Set down, word for word, each line from the top of the data through the line that has "dynamic positioning strategies"; omit every picture.
——
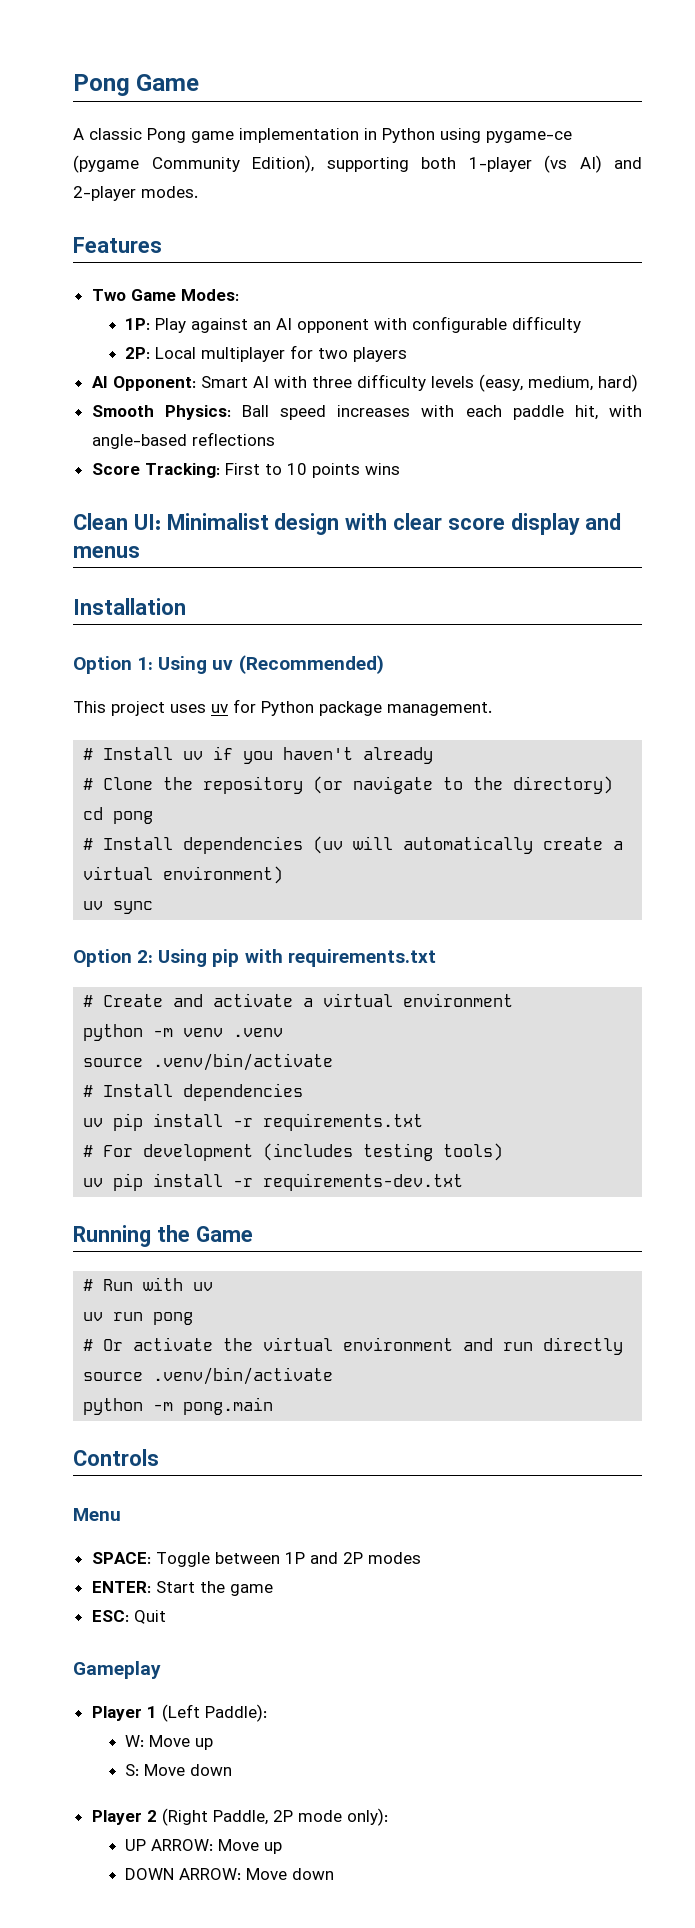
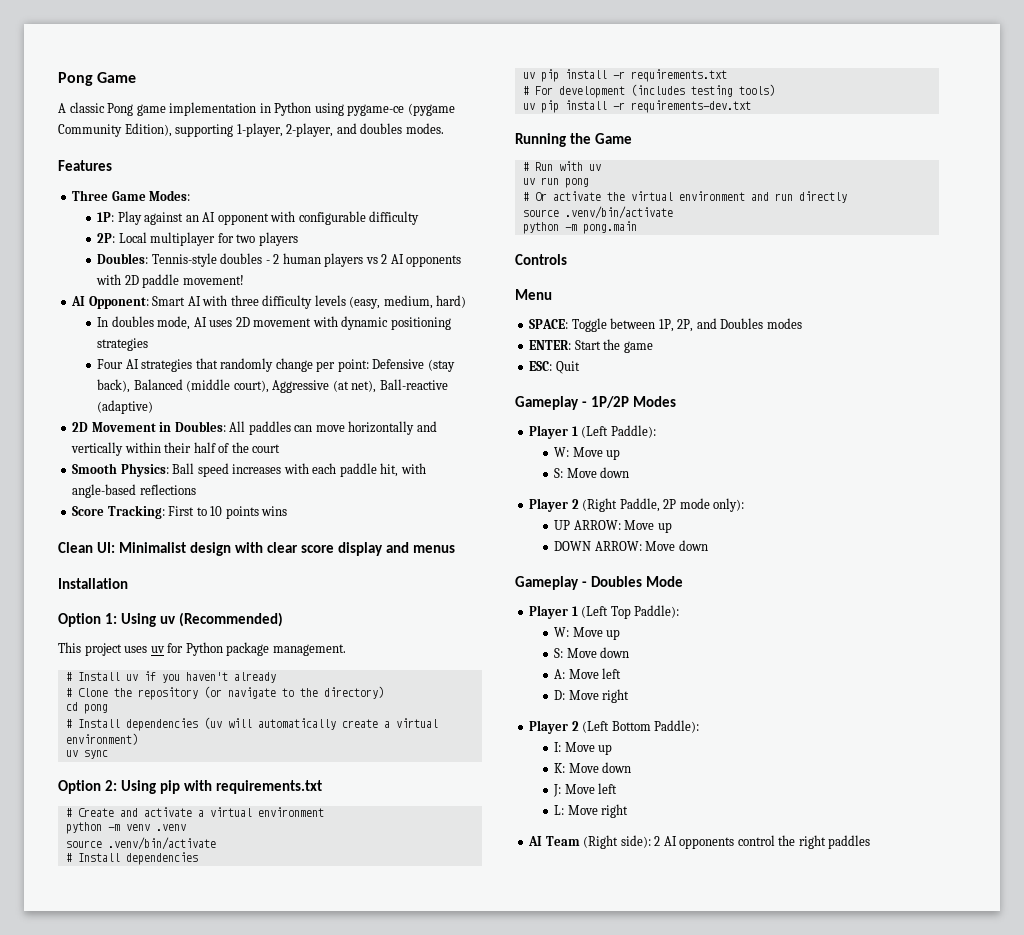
- A classic Pong game implementation in Python using pygame-ce (pygame Community Edition), supporting both 1-player (vs AI) and 2-player modes.
+ A classic Pong game implementation in Python using pygame-ce (pygame Community Edition), supporting 1-player, 2-player, and doubles modes.
- Two Game Modes:
+ Three Game Modes:
+ Doubles: Tennis-style doubles - 2 human players vs 2 AI opponents with 2D paddle movement!
+ In doubles mode, AI uses 2D movement with dynamic positioning strategies
+ Four AI strategies that randomly change per point: Defensive (stay back), Balanced (middle court), Aggressive (at net), Ball-reactive (adaptive)
+ 2D Movement in Doubles: All paddles can move horizontally and vertically within their half of the court
- SPACE: Toggle between 1P and 2P modes
+ SPACE: Toggle between 1P, 2P, and Doubles modes
- Gameplay
+ Gameplay - 1P/2P Modes
+ Gameplay - Doubles Mode
+ Player 1 (Left Top Paddle):
+ W: Move up
+ S: Move down
+ A: Move left
+ D: Move right
+ Player 2 (Left Bottom Paddle):
+ I: Move up
+ K: Move down
+ J: Move left
+ L: Move right
+ AI Team (Right side): 2 AI opponents control the right paddles

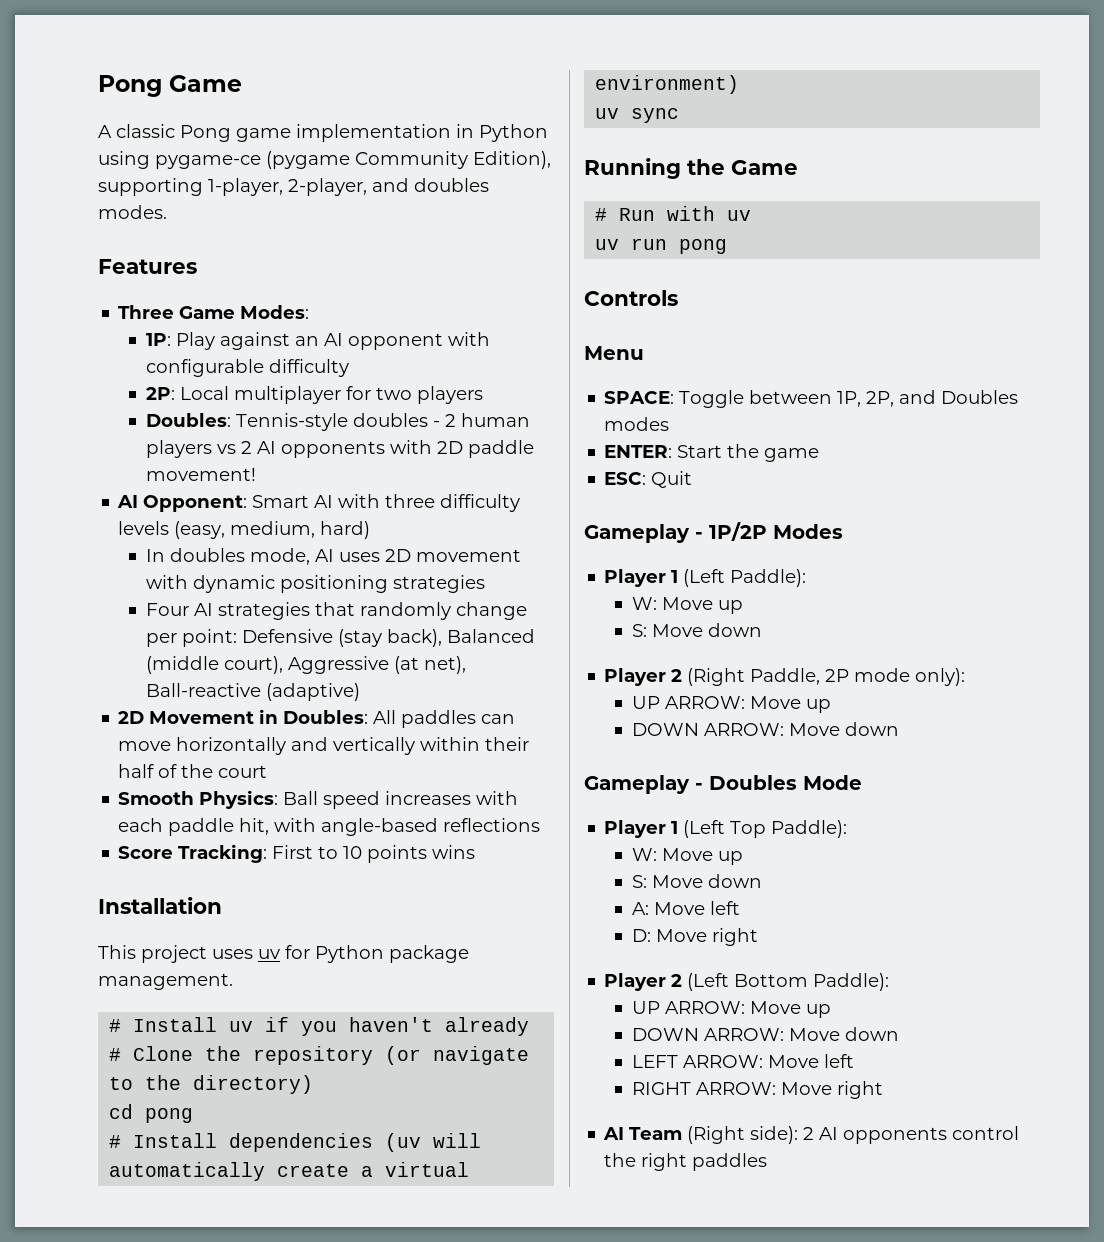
- Clean UI: Minimalist design with clear score display and menus
  Installation
- Option 1: Using uv (Recommended)
- Option 2: Using pip with requirements.txt
- # Create and activate a virtual environment
- python -m venv .venv
- source .venv/bin/activate
- # Install dependencies
- uv pip install -r requirements.txt
- # For development (includes testing tools)
- uv pip install -r requirements-dev.txt
- # Or activate the virtual environment and run directly
- source .venv/bin/activate
- python -m pong.main
  Player 2 (Left Bottom Paddle):
- I: Move up
- K: Move down
- J: Move left
- L: Move right
+ UP ARROW: Move up
+ DOWN ARROW: Move down
+ LEFT ARROW: Move left
+ RIGHT ARROW: Move right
——
**Exercise solution**
- A classic Pong game implementation in Python using pygame-ce (pygame Community Edition), supporting both 1-player (vs AI) and 2-player modes.
+ A classic Pong game implementation in Python using pygame-ce (pygame Community Edition), supporting 1-player, 2-player, and doubles modes.
- Two Game Modes:
+ Three Game Modes:
+ Doubles: Tennis-style doubles - 2 human players vs 2 AI opponents with 2D paddle movement!
+ In doubles mode, AI uses 2D movement with dynamic positioning strategies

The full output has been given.